While there is no khapli-specific national policy, crops like khapli fit squarely within this direction of travel. The larger policy conversation is no longer only about raising output; it is also about building farming systems that are climate-aware, regionally suitable and economically viable. That shift has been visible in recent government messaging as well. In August 2025, the Prime Minister called for greater focus on climate-resilient crops, crop rotation, soil-specific suitability and affordable soil testing, while separately stressing the need to promote nutrition-rich crops at scale as India moves from a food-security mindset toward nutritional security.

For change-makers in the sector, the next step is scale with integrity. Farmer producer organisations and cooperatives can play an important role in aggregation and market access. Agricultural universities and extension systems can help identify where khapli is agro-climatically suitable and commercially viable. Seed conservation efforts are essential to maintain varietal integrity. Food companies can strengthen the category by building long-term sourcing models rather than treating heritage grains as short-cycle trend products. And policymakers can support the ecosystem by improving market development, decentralised processing and farmer-facing incentives for diversification where appropriate.

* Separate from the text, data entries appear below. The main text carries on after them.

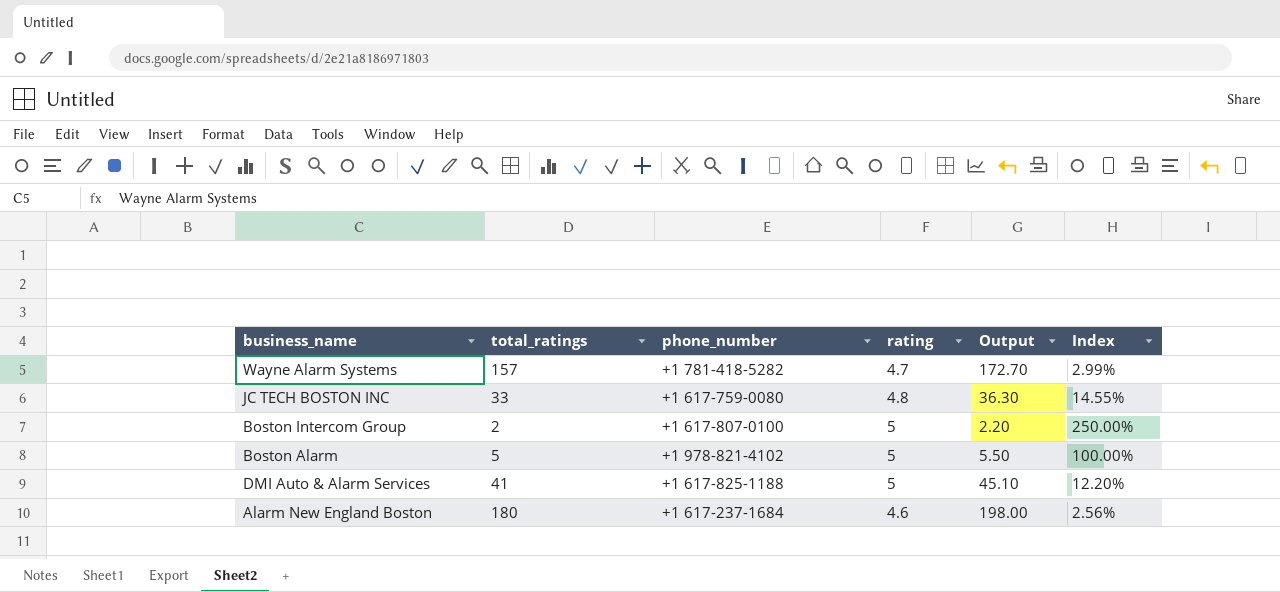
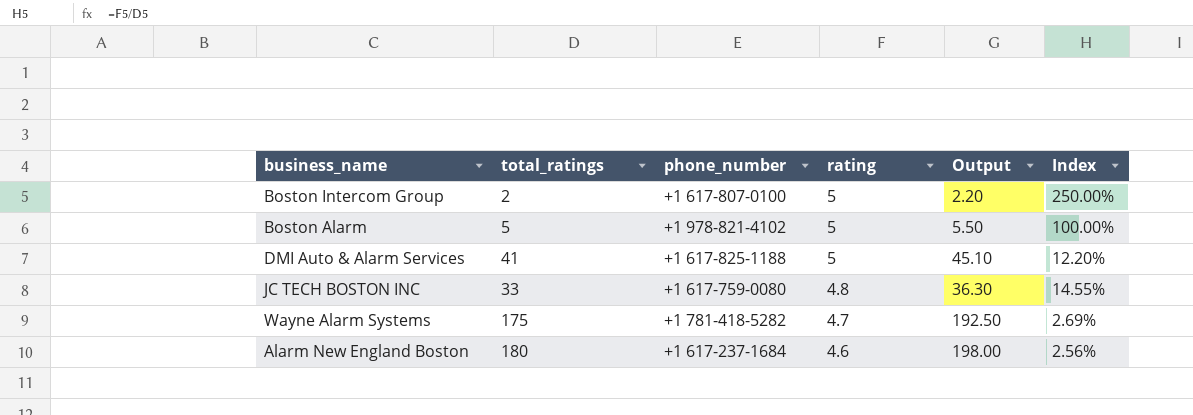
row order: none -> rating descending
Wayne Alarm Systems | total_ratings: 157 -> 175
Wayne Alarm Systems | Output: 172.70 -> 192.50
Wayne Alarm Systems | Index: 2.99% -> 2.69%

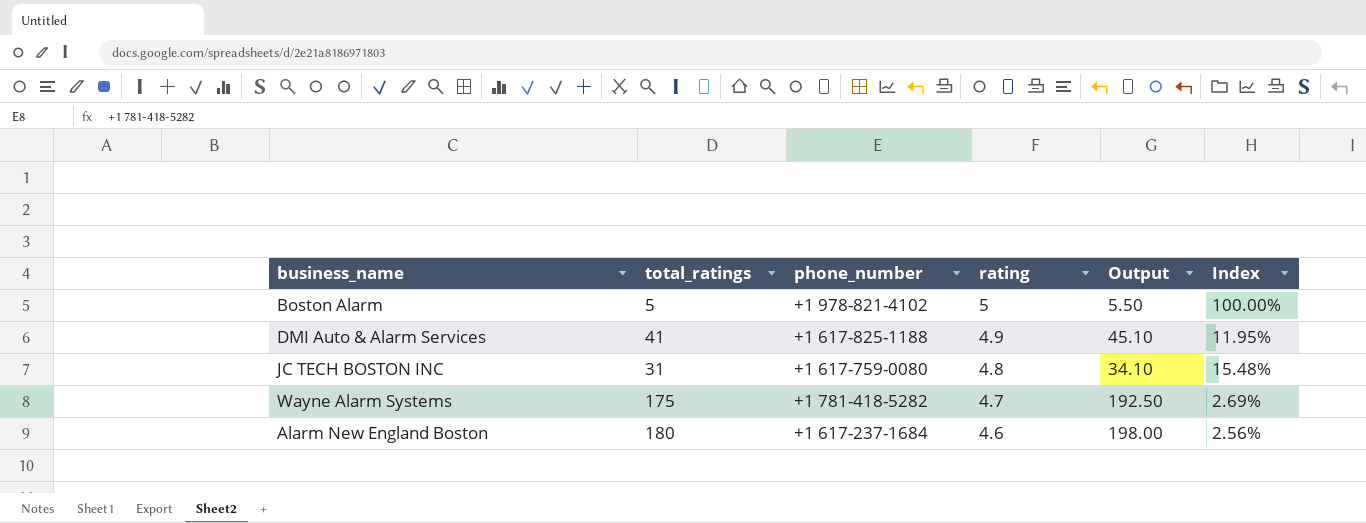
row Boston Intercom Group: 2 | +1 617-807-0100 | 5 | 2.20 | 250.00% -> none
DMI Auto & Alarm Services | rating: 5 -> 4.9
DMI Auto & Alarm Services | Index: 12.20% -> 11.95%
JC TECH BOSTON INC | total_ratings: 33 -> 31
JC TECH BOSTON INC | Output: 36.30 -> 34.10
JC TECH BOSTON INC | Index: 14.55% -> 15.48%

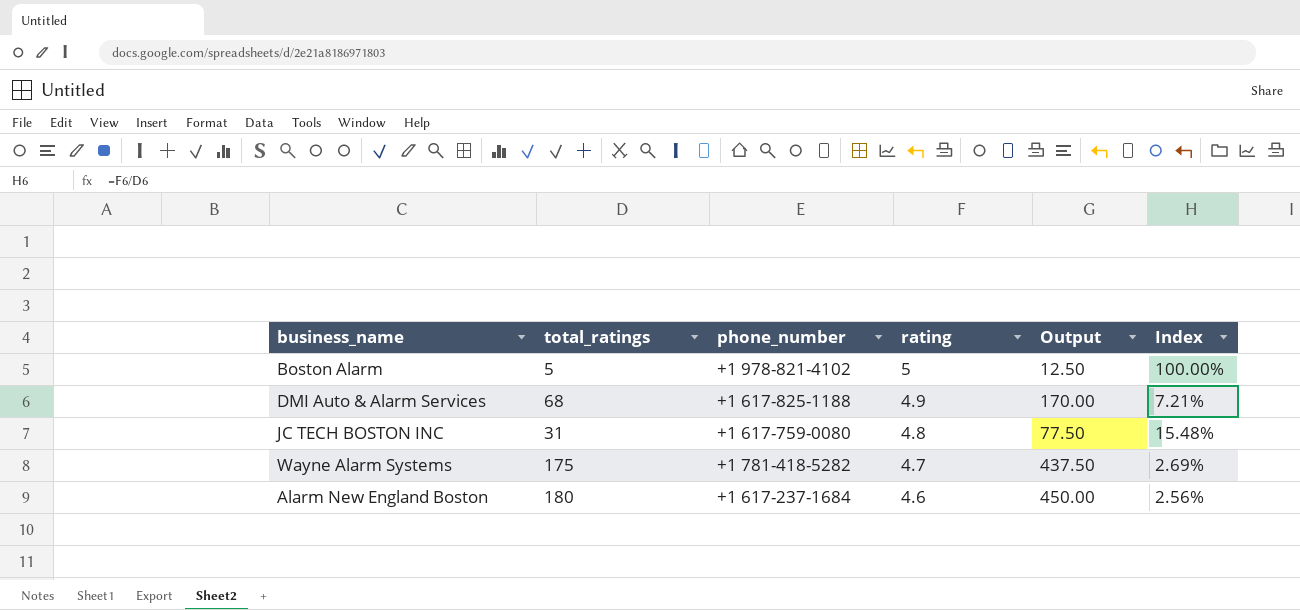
column Output | formula: [total_ratings] * 1.1 -> [total_ratings] * 2.5
DMI Auto & Alarm Services | total_ratings: 41 -> 68
DMI Auto & Alarm Services | Index: 11.95% -> 7.21%

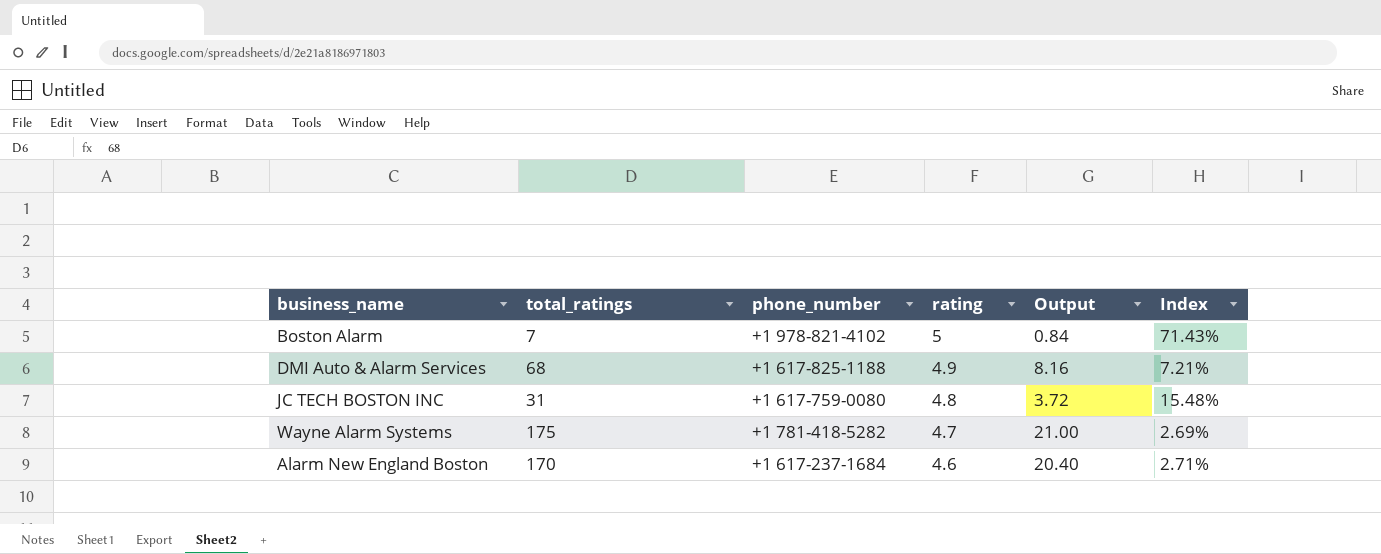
column Output | formula: [total_ratings] * 2.5 -> [total_ratings] * 0.12
Boston Alarm | total_ratings: 5 -> 7
Boston Alarm | Index: 100.00% -> 71.43%
Alarm New England Boston | total_ratings: 180 -> 170
Alarm New England Boston | Index: 2.56% -> 2.71%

The comeback of khapli should therefore not be viewed as a niche wellness trend. It is better understood as an early signal of where Indian agriculture is headed. Consumers are pushing the market toward authenticity and function. Brands are responding by building supply around differentiated grains. Farmers are recognising that crops with market identity can sometimes offer stronger long-term viability than those grown only for volume. And policymakers are increasingly focused on agriculture that is not just productive, but also resilient, nutrition-sensitive and economically sound. Even as demand continues to grow, bottlenecks such as processing complexity and labour-intensive handling continue to limit scale, making coordinated ecosystem support all the more important.

Khapli wheat’s return after decades of hybrid dominance is not about reversing progress. It is about broadening the definition of progress itself. The future of Indian agriculture will not be secured by scale alone. It will depend on how successfully the sector can combine productivity with resilience, market demand with farmer value, and tradition with modern supply-chain thinking. Khapli is a strong example of how that shift is beginning to take shape.